Saturday, May 1, 2010

Reasons 151 & 152

May Day! May Day! The first of May is upon us and with it brings thoughts of either two things: bountiful bouquets of spring blooms (I heart alliteration) or sinking ships and safety drills. Well, Jason, stick with me because I have firsthand experience in both areas. As a teacher at a public school I am expected (with the rest of the building) to participate in one fire drill each month, as well as an earthquake and lockdown drill every three months. Lucky for me the school I work in was remodeled about ten years ago and the new smoke detection system is extremely sensitive, so we end up having fire drills upwards of four times a month. Any time someone leaves popcorn in the micorwave for two seconds too long, conducts a science experiment involving fire (the best kind), or moves dust around too aggressively, the dang lights start flashing, we immediately stop learning about ancient civilizations or cockroaches or whatever, and march out to the field, where we wait for twenty minutes for the fire department to show up and clear us to return to our classrooms. As you may know, middle school students are as patient as a gaggle of Buddhist monks and just love standing in straight lines until kingdom comes. So, not only can I get you out of a building quickly if the alarm goes off, Jason, I can also entertain you in the pouring rain with nothing more than my wits and a foil blanket until the drill is over.
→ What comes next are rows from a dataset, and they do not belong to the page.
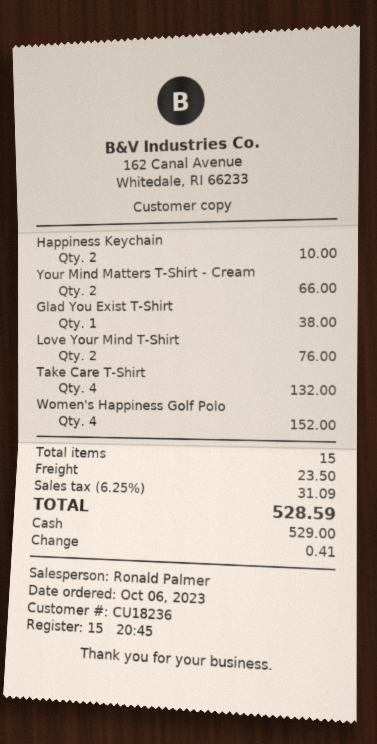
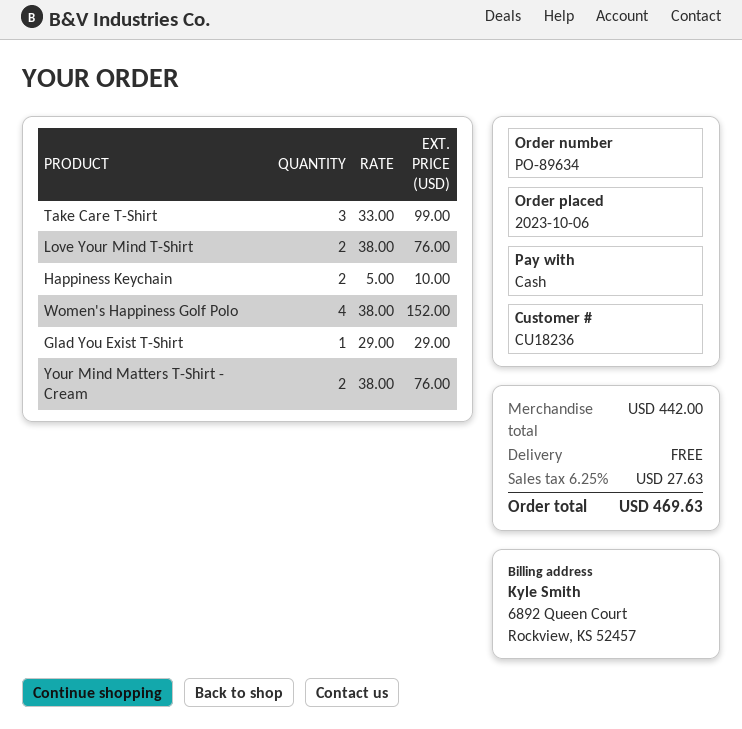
Your Mind Matters T-Shirt - Cream: 2 for 66.00 -> 2 for 76.00
Glad You Exist T-Shirt: 1 for 38.00 -> 1 for 29.00
Take Care T-Shirt: 4 for 132.00 -> 3 for 99.00
shipping: 23.50 -> 0.00
tax: 6.25% = 31.09 -> 6.25% = 27.63
total: 528.59 -> 469.63

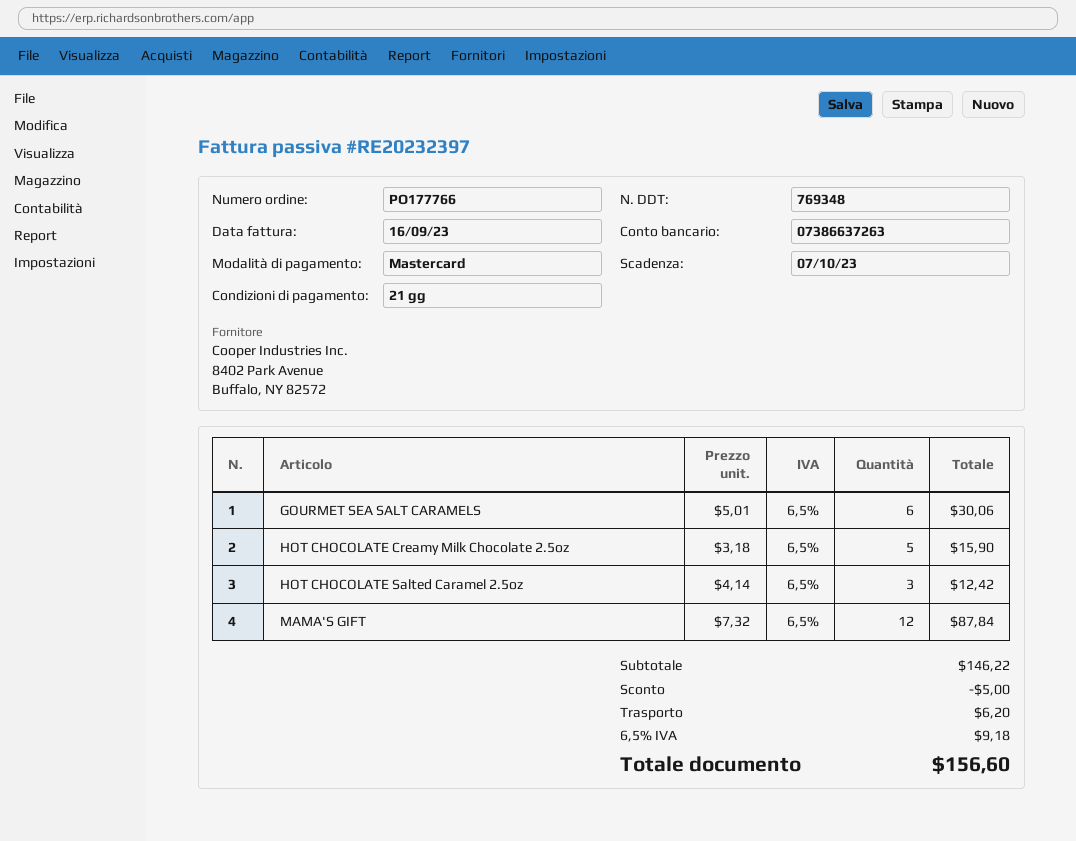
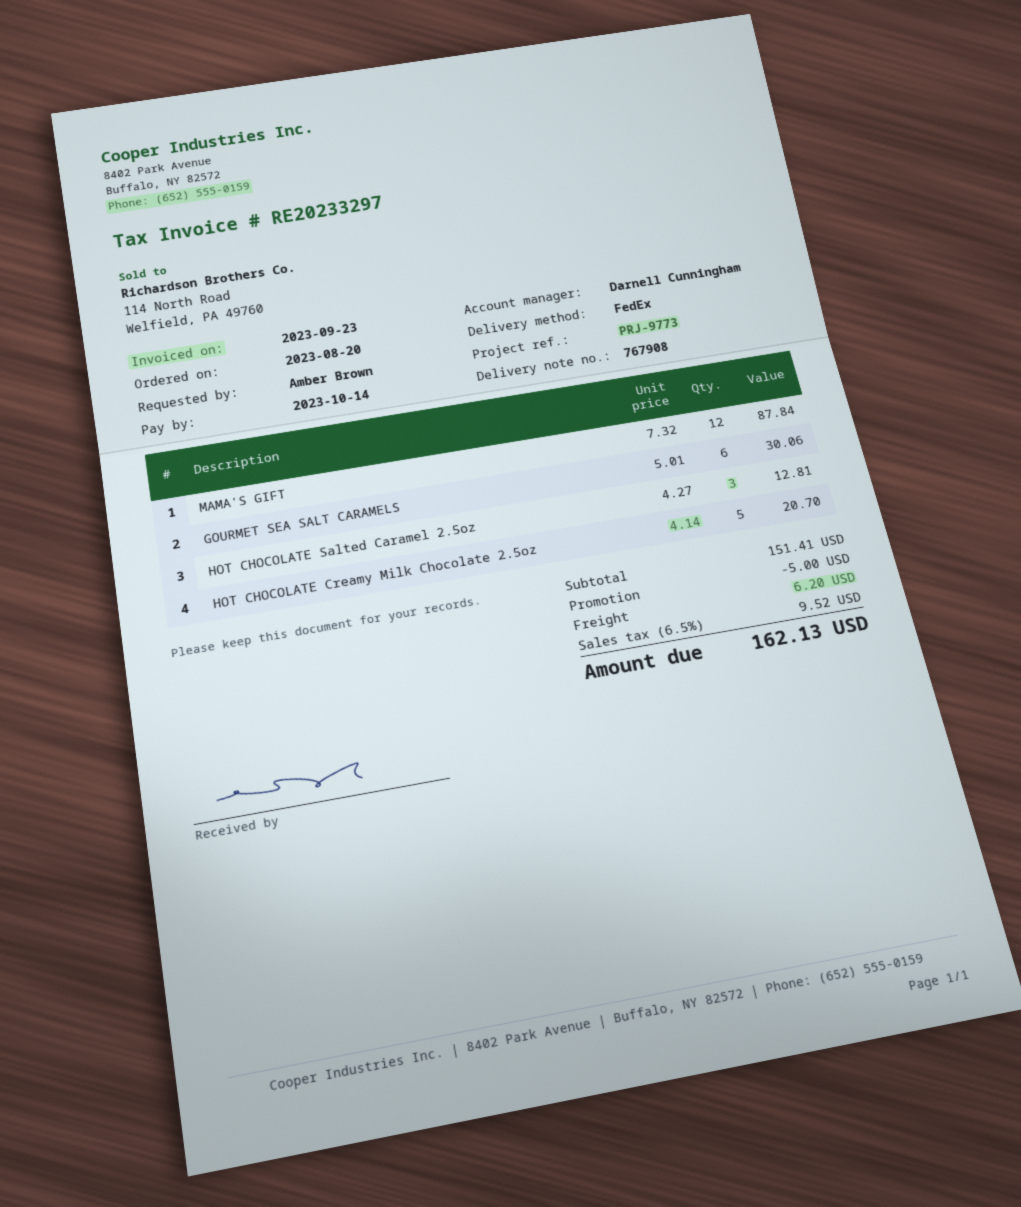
delivery note number: 769348 -> 767908
invoice number: RE20232397 -> RE20233297
invoice date: 2023-09-16 -> 2023-09-23
due date: 2023-10-07 -> 2023-10-14
HOT CHOCOLATE Creamy Milk Chocolate 2.5oz: 5 x 3.18 = 15.90 -> 5 x 4.14 = 20.70
HOT CHOCOLATE Salted Caramel 2.5oz: 3 x 4.14 = 12.42 -> 3 x 4.27 = 12.81
subtotal: 146.22 -> 151.41
tax: 6.5% = 9.18 -> 6.5% = 9.52
total: 156.60 -> 162.13

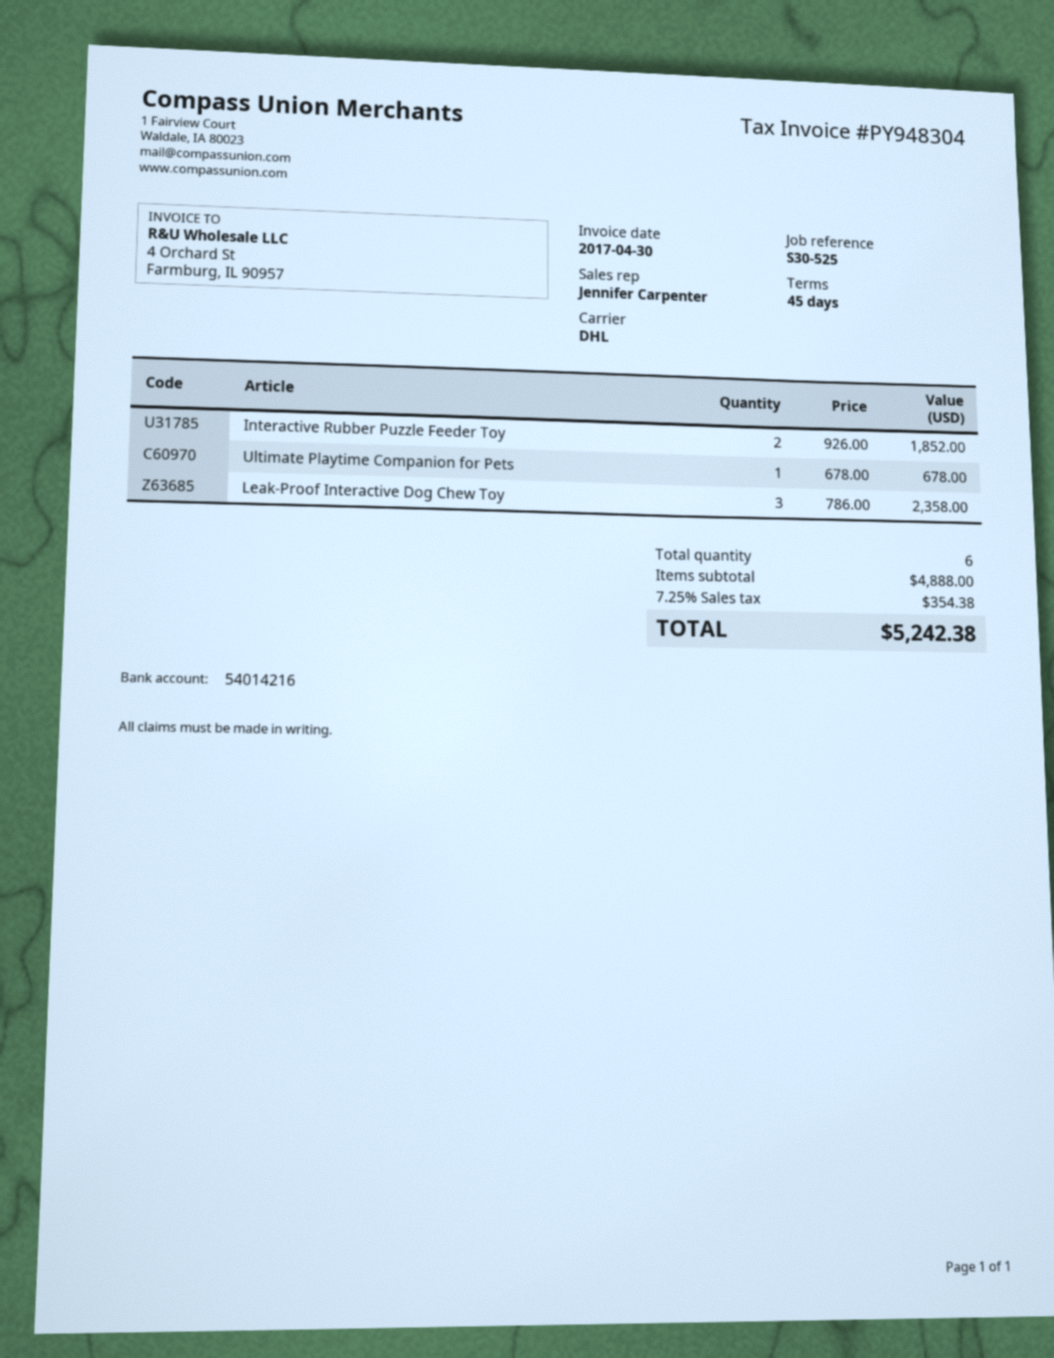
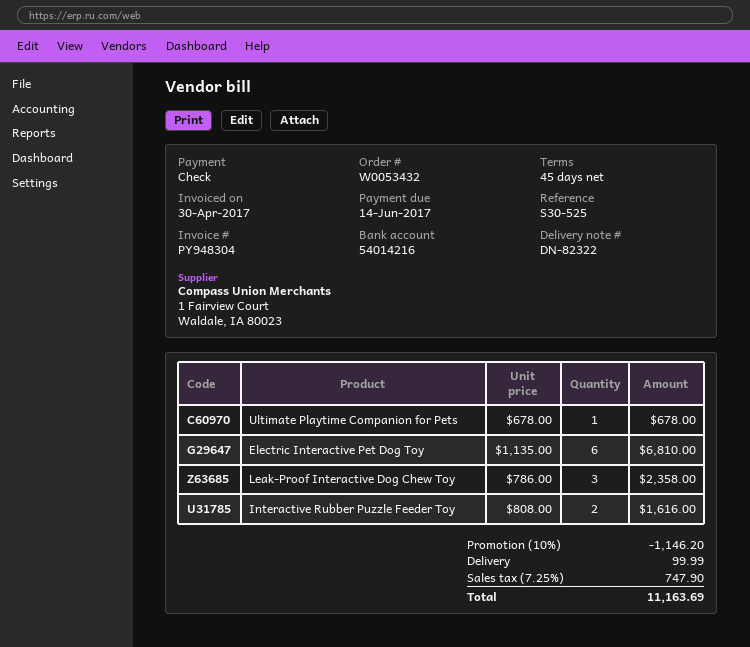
Interactive Rubber Puzzle Feeder Toy: 2 x 926.00 = 1852.00 -> 2 x 808.00 = 1616.00
Electric Interactive Pet Dog Toy: none -> 6 x 1135.00 = 6810.00
discount: none -> 10% = 1146.20
shipping: none -> 99.99
tax: 7.25% = 354.38 -> 7.25% = 747.90
total: 5242.38 -> 11163.69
Now, if that fire alarm goes off on May 1st I may even pluck some flowers from a nearby neighbor's yard, whip up a basket out of strips of construction paper (a la my kindergarten days), and lovingly place them in your arms in celebration of May Day. Heck, we could even create a maypole from a nearby tree and our shoelaces, then prance around it, giving thanks to spring - clothing would be optional. As an atheist I fully support any holiday originated by those wacky Pagans, especially one that involves flowers. Ironically, the Druids used to start a giant fire to celebrate May Day, which was the halfway point in their calendar. Hmm, with all of my fire safety knowledge perhaps I should have been born pre-Christ. On second thought, I don't think I'd be down with the whole human sacrifice thing. As awesome as Wicker Man is (the original, not that Nicolas Cage schlock), it still scares the crap out of me. I guess I'll stick to showering you with flowers, Jason.